Ironically at that point crowds were as big as they ever were in the early 80's, but soon after interest in the WAFL started to decline slowly as it became increasingly obvious that even larger numbers of the WAFL's best players were going to head east.

It came to a head when in 1987 the West Coast Eagles were formed and entered the VFL (the VFL was renamed the AFL in 1990). With many of Western Australia's best players now competing in a team that represented Western Australia on a national scale, it was suddenly apparent that the WAFL was now a second-class competition although this wasn't fully evident at first.

In 1990 the league was renamed to the Western Australian State Football League, but it had reverted back to WAFL by 1991.

In 1995 the Fremantle Dockers were formed such that two Western Australian teams now competed in the AFL, and this fully cemented the WAFL as a second-class competition.

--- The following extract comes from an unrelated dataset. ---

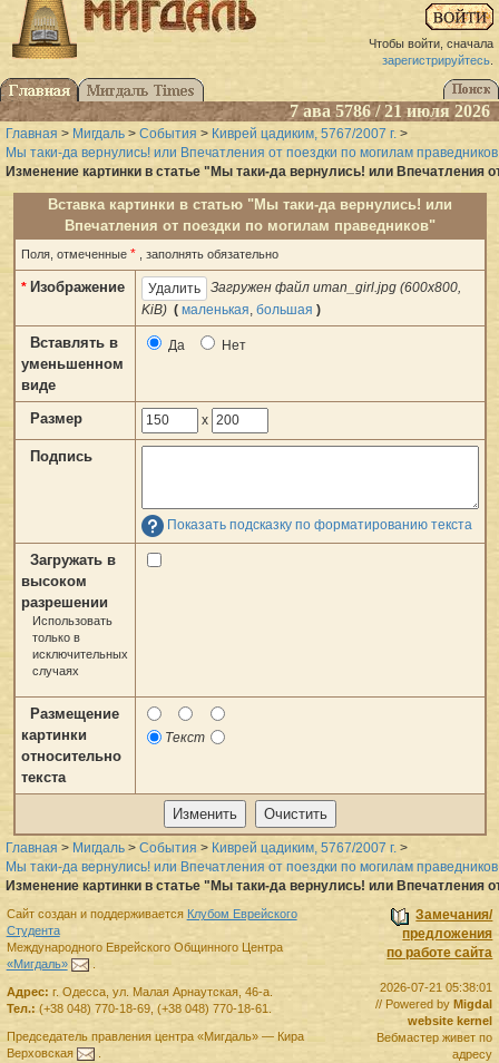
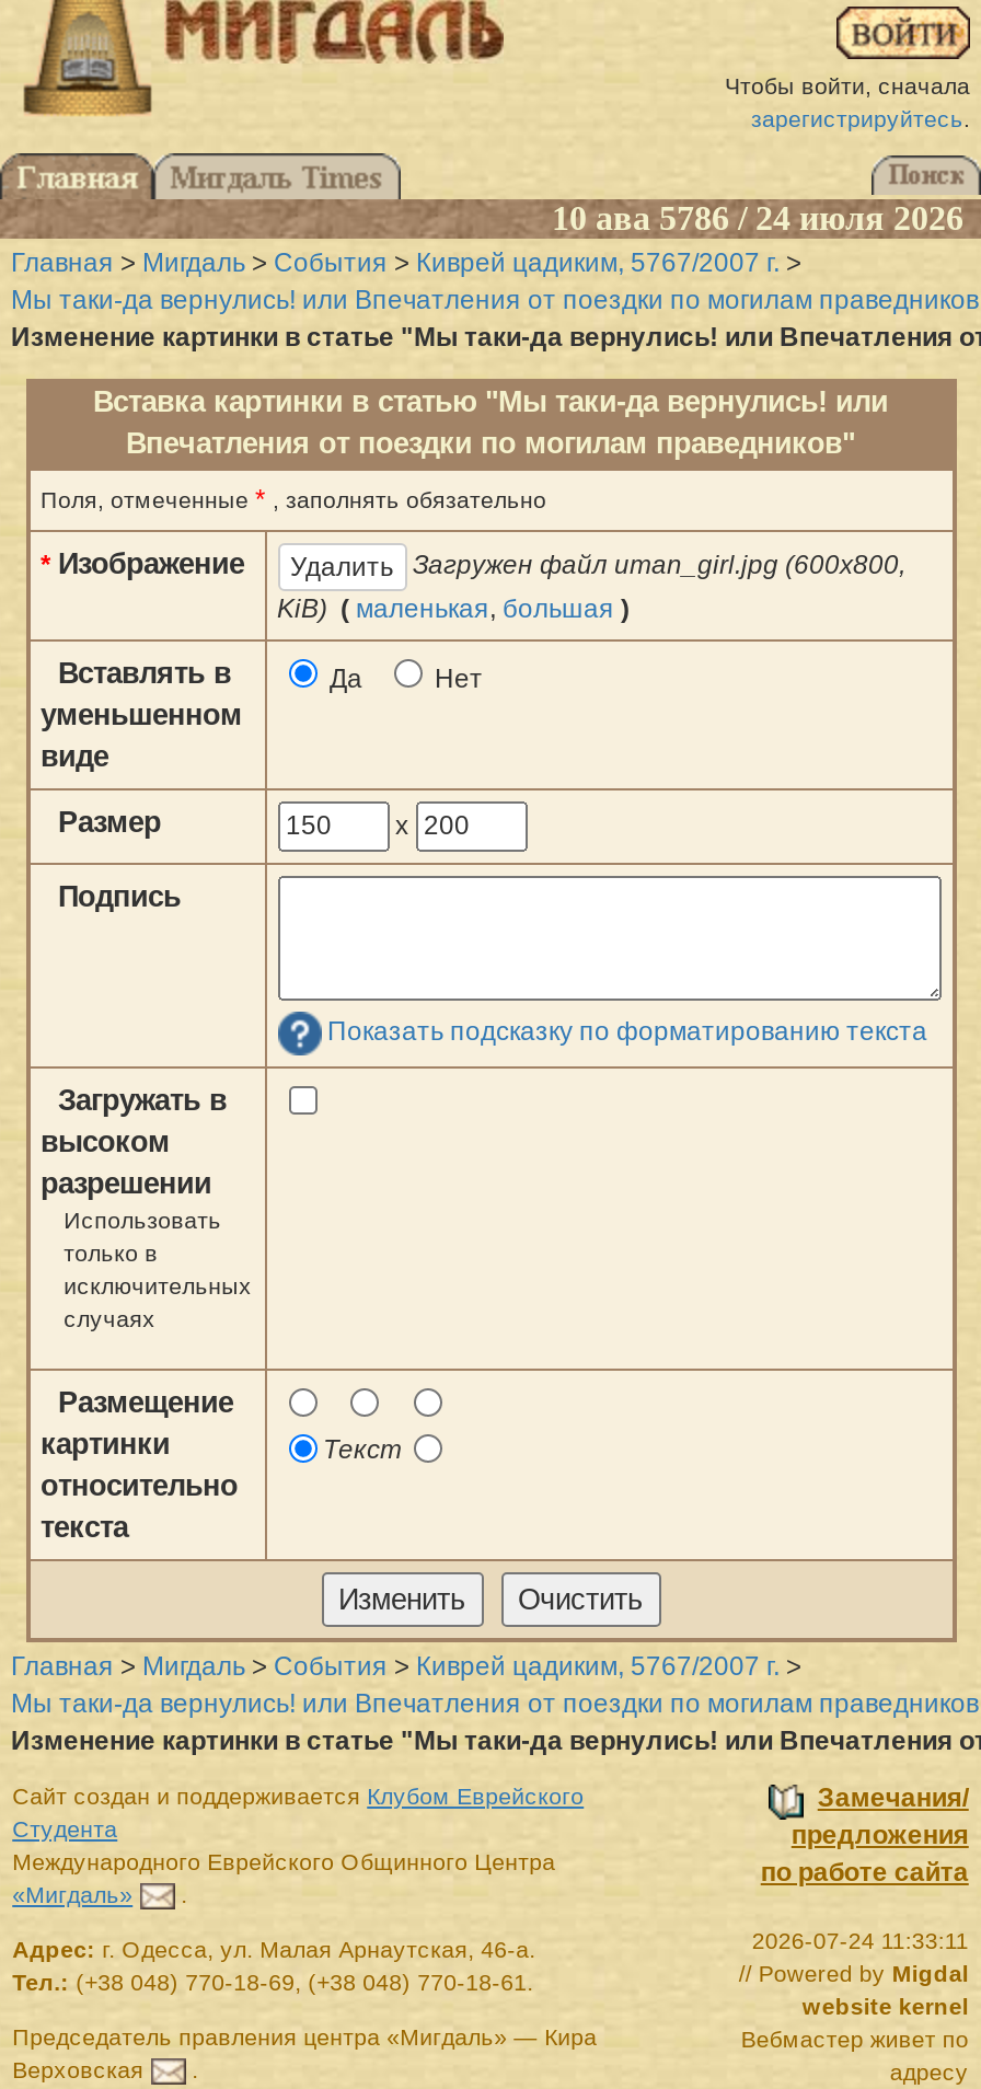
[290,101,499,120] 7 ава 5786 / 21 июля 2026 -> [552,198,981,235] 10 ава 5786 / 24 июля 2026
[380,981,493,994] 2026-07-21 05:38:01 -> [752,1928,969,1954] 2026-07-24 11:33:11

Indeed the 1991 introduction of the Adelaide Crows to the VFL/AFL meant that the SANFL was now on the same level as the WAFL - previously it tried to keep South Australia out of the national arena and that in theory made it equal with the national league (although in practise it didn't really work that way.)

WAFL clubs have struggled ever since with their sudden demise from being more or less equal to any VFL club to second class status in the pecking order.

In 1997 Peel Thunder become the ninth WAFL club when they were somewhat controversially allowed in and have struggled throughout their brief history with the traditional 8 clubs generally being opposed to their presence, mainly because having an odd number of teams forces a bye to be fixtured in each week.

1997 also saw the WAFL rename to Westar Rules in a failed attempt to market the league, however the name was back to the WAFL again in 2001.

Recent years have seen the WAFL stabilise itself as a league a step down from the AFL. Obviously the sudden player drain brought on by the expansion of the VFL into the AFL has lessened the standard of play, however this has recovered somewhat with "veteren" AFL players returning and new players coming through.